>>>

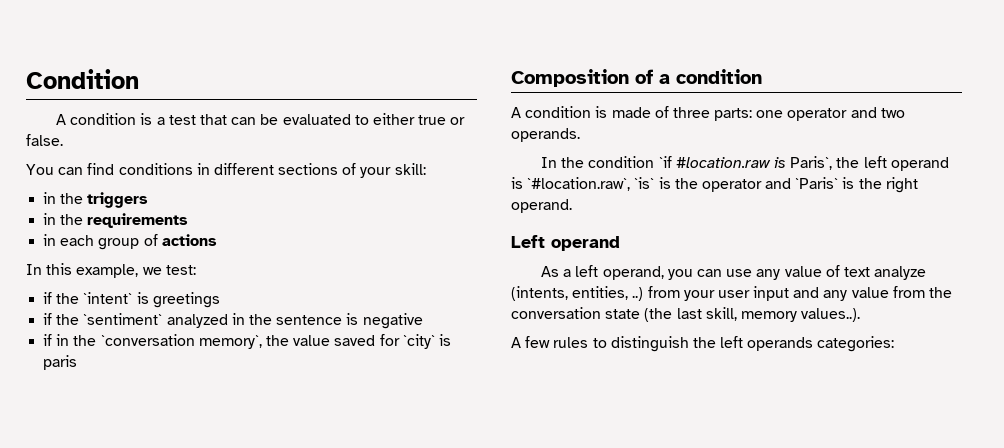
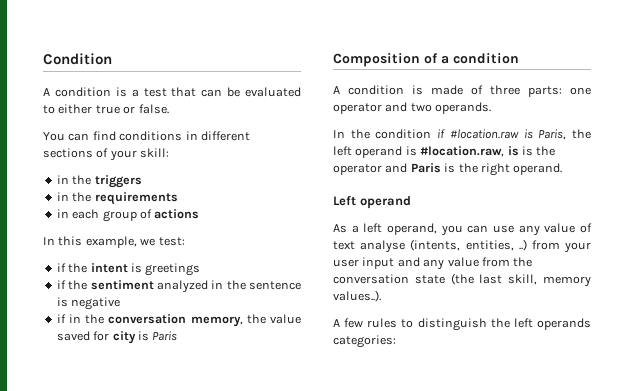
- if the `intent` is greetings
+ if the intent is greetings
- if the `sentiment` analyzed in the sentence is negative
+ if the sentiment analyzed in the sentence is negative
- if in the `conversation memory`, the value saved for `city` is paris
+ if in the conversation memory, the value saved for city is Paris
- In the condition `if #location.raw is Paris`, the left operand is `#location.raw`, `is` is the operator and `Paris` is the right operand.
+ In the condition if #location.raw is Paris, the left operand is #location.raw, is is the operator and Paris is the right operand.
- As a left operand, you can use any value of text analyze (intents, entities, ..) from your user input and any value from the conversation state (the last skill, memory values..).
+ As a left operand, you can use any value of text analyse (intents, entities, ..) from your user input and any value from the conversation state (the last skill, memory values..).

<<<

▶ _Exercise instructions_:
An exact, complete copy of the lines above from the one with "city is Paris" through the one with "- In the condition" is the whole answer.

▶ _Answer below_:
+ if in the conversation memory, the value saved for city is Paris
- In the condition `if #location.raw is Paris`, the left operand is `#location.raw`, `is` is the operator and `Paris` is the right operand.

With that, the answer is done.